One of the best examples of obsidian in Yellowstone is the aptly named Obsidian Cliff flow, which erupted around 106,000 years ago just north of Yellowstone caldera. The lava flow’s primary exposure is at Obsidian Cliff, located approximately 13 miles south of Mammoth Hot Springs along the east side of Grand Loop Road. The exposure at Obsidian Cliff stands 150 to 200 feet above the surrounding ground surface and extends for approximately a half-mile.

The Obsidian Cliff flow and a few other rhyolite flows located in the corridor between Norris and Mammoth Hot Springs are unique among rhyolites at Yellowstone in that they are crystal-poor, or almost completely lack crystals, whereas most other rhyolites are crystal-bearing with 5% to 15% crystals by volume. The crystal-poor nature and large exposure of Obsidian Cliff made it an ideal source of obsidian. Obsidian derived from this site was traded as far away as Ohio and Canada. Due to its historical significance, Obsidian Cliff was designated a National Historic Landmark 1996.

The secret to Obsidian Cliff’s glassy texture is that it was heated to higher temperatures relative to other Yellowstone rhyolites before being erupted, thereby preventing the formation of crystals. Whereas crystal-bearing rhyolite lava flows erupted within Yellowstone caldera likely originated from a large, crystal-rich magma reservoir. Crystal-poor rhyolites, like Obsidian Cliff, that were erupted outside the caldera boundary formed in a different way.

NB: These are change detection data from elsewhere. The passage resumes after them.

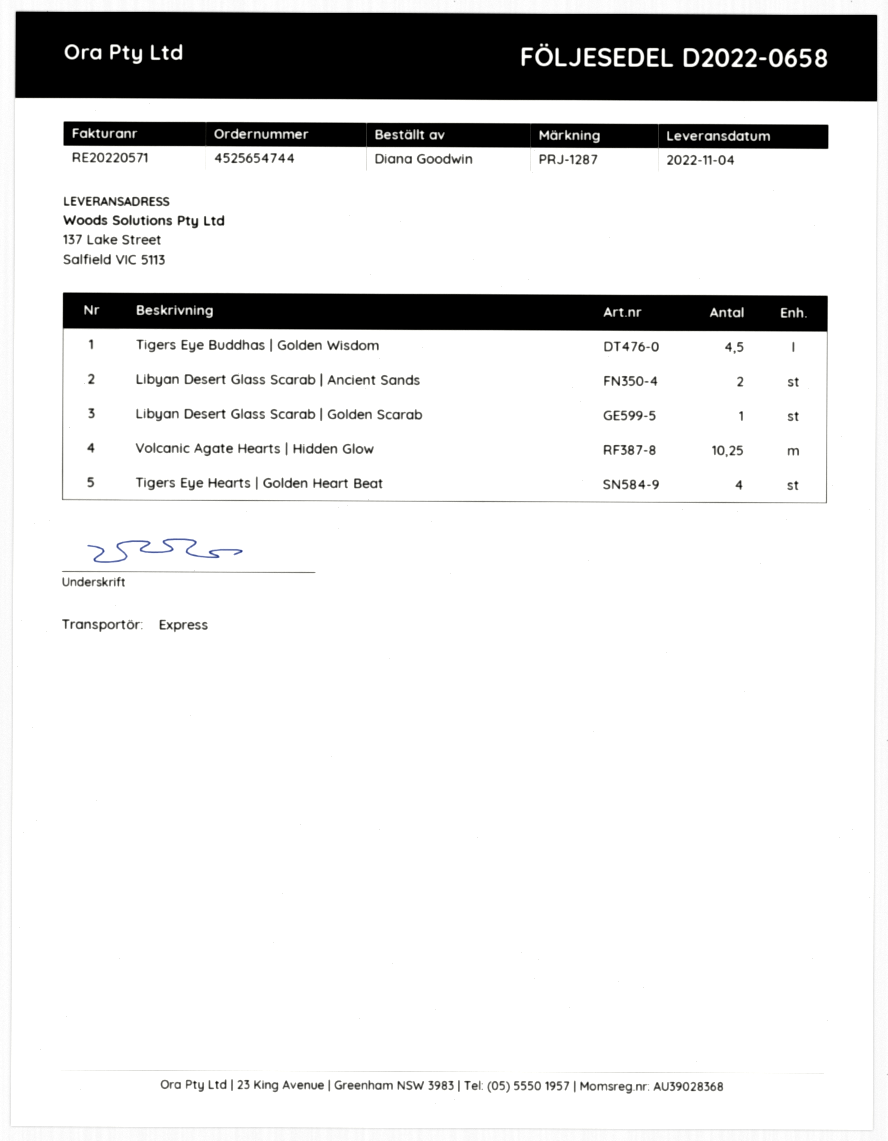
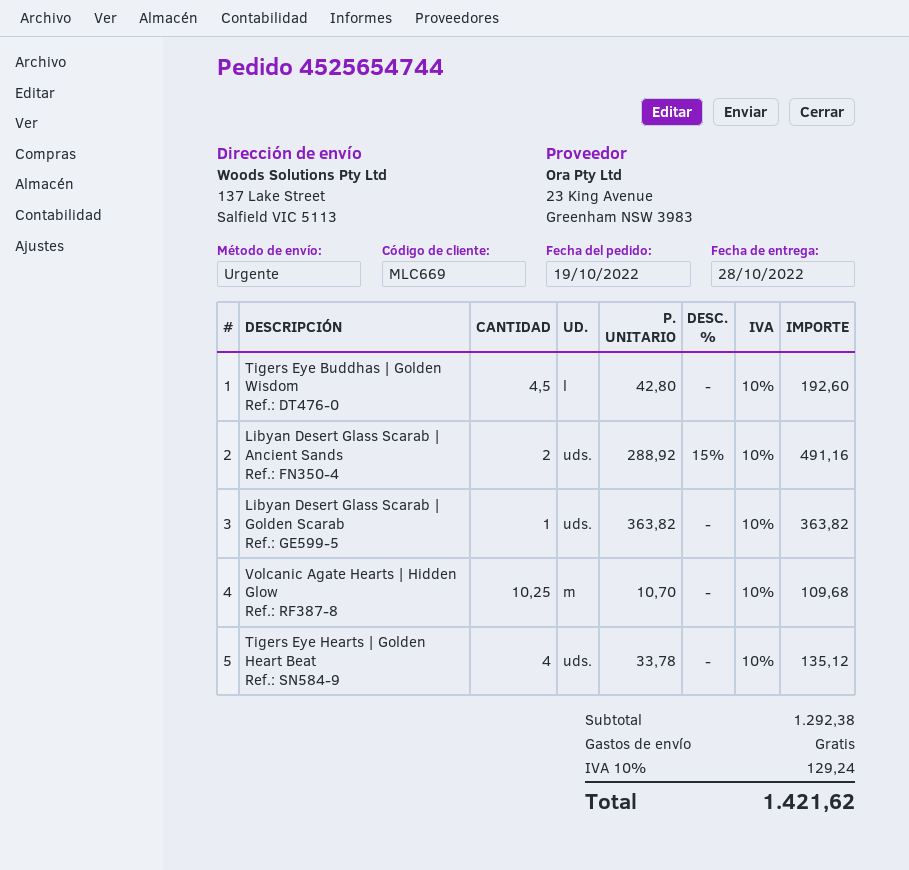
delivery date: 2022-11-04 -> 2022-10-28

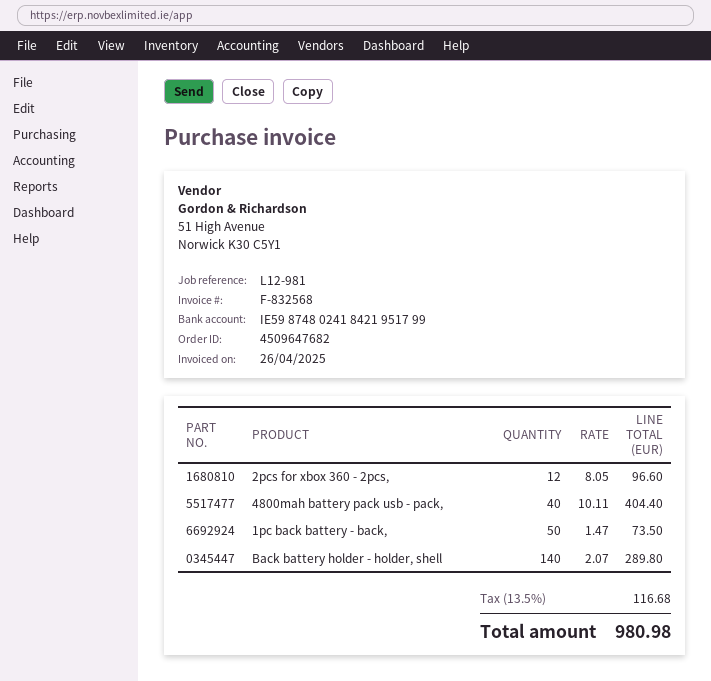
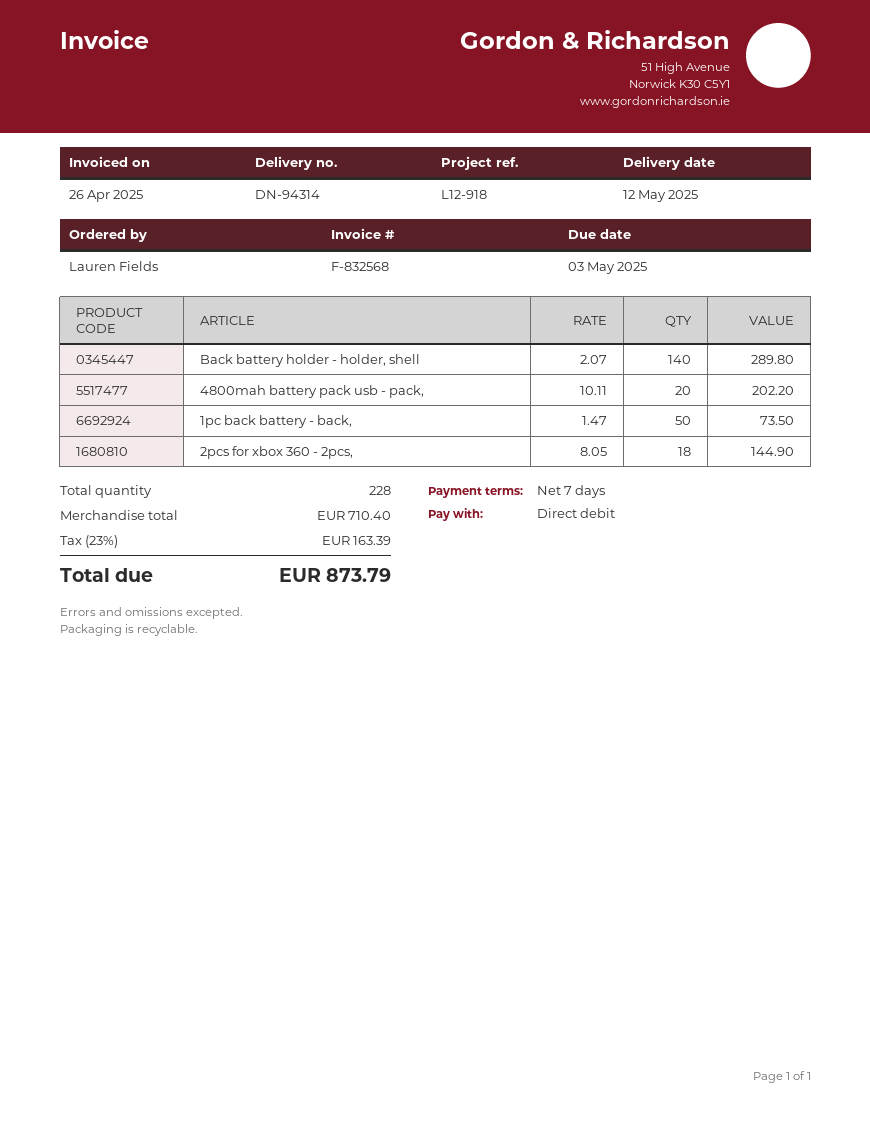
reference: L12-981 -> L12-918
2pcs for xbox 360 - 2pcs,: 12 x 8.05 = 96.60 -> 18 x 8.05 = 144.90
4800mah battery pack usb - pack,: 40 x 10.11 = 404.40 -> 20 x 10.11 = 202.20
tax: 13.5% = 116.68 -> 23% = 163.39
total: 980.98 -> 873.79

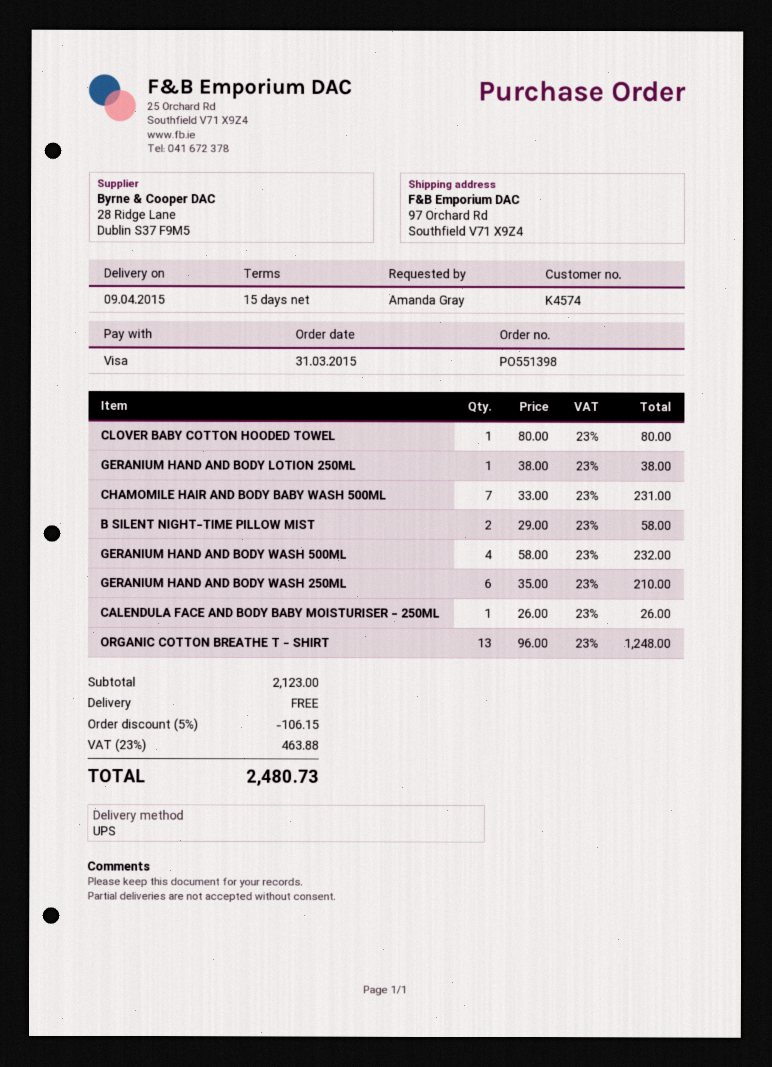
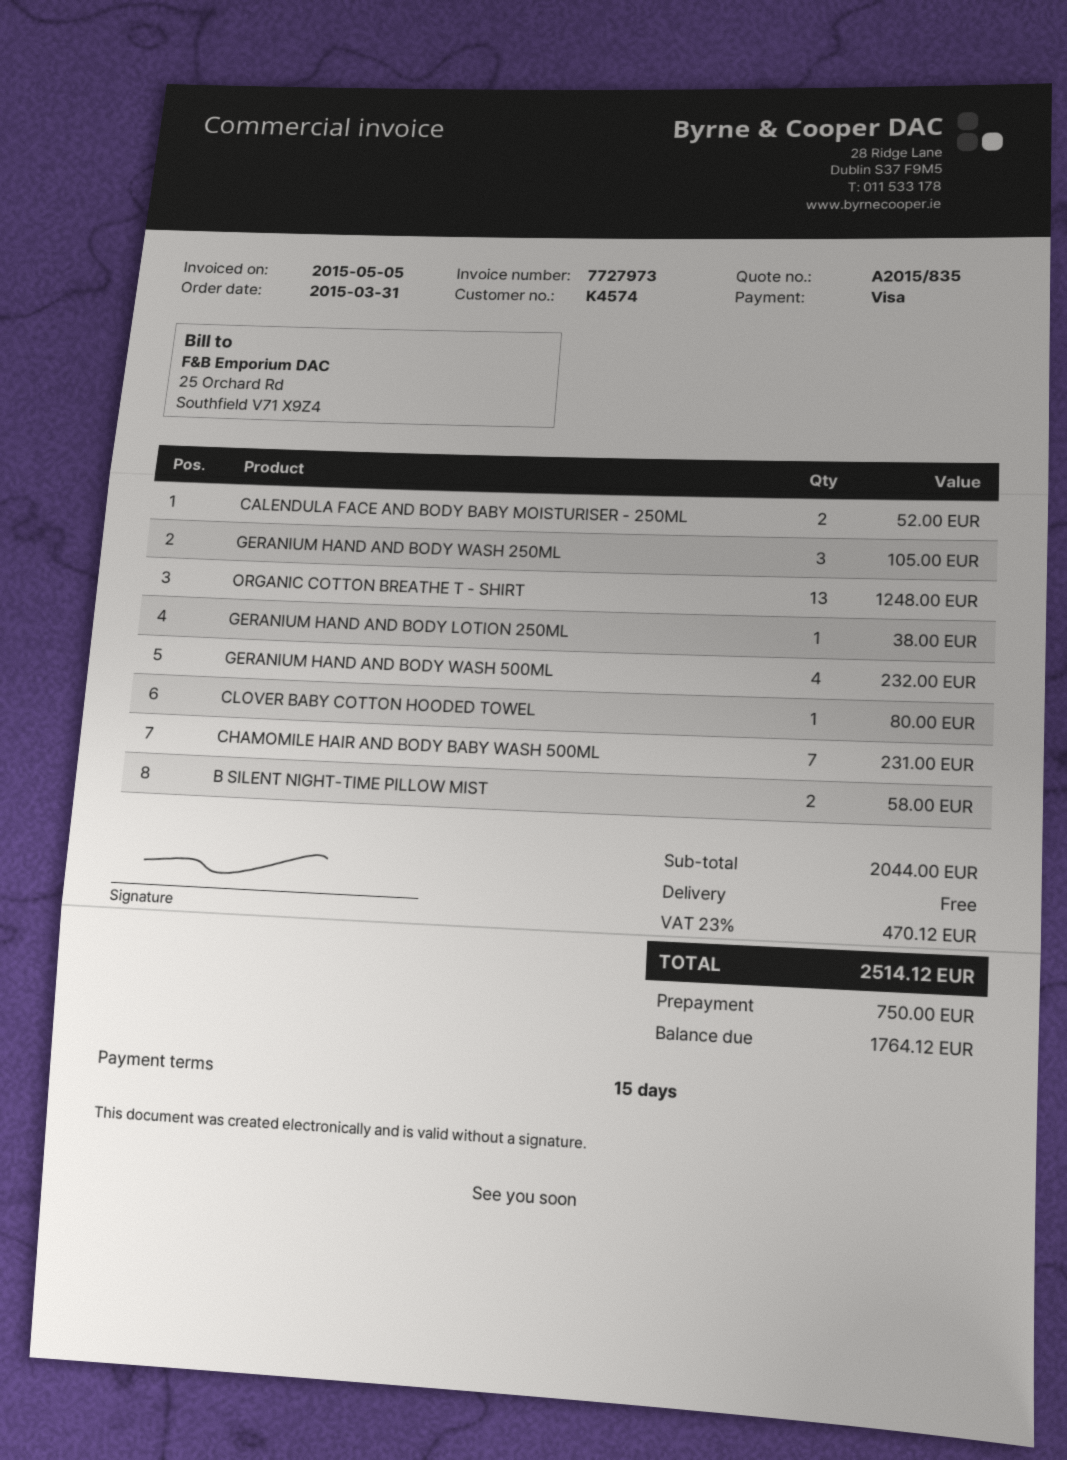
GERANIUM HAND AND BODY WASH 250ML: 6 for 210.00 -> 3 for 105.00
CALENDULA FACE AND BODY BABY MOISTURISER - 250ML: 1 for 26.00 -> 2 for 52.00
subtotal: 2123.00 -> 2044.00
discount: 5% = 106.15 -> none
tax: 23% = 463.88 -> 23% = 470.12
total: 2480.73 -> 2514.12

Extremely hot mafic magma called basalt (which is very similar to the type of magma that erupts in Hawaii) rose from a deep source and was injected into the crust along faults between Norris and Mammoth. These mafic magmas heated and melted the surrounding crust, making a small and very hot batch of rhyolite magma that subsequently erupted to form features like the Obsidian Cliff flow.

Next time you visit the park, take the time to look at this geological and historical wonder!

Yellowstone Caldera Chronicles is a weekly column written by scientists and collaborators of the Yellowstone Volcano Observatory. This week’s contribution is from Mark Stelten, research geologist with the U.S. Geological Survey.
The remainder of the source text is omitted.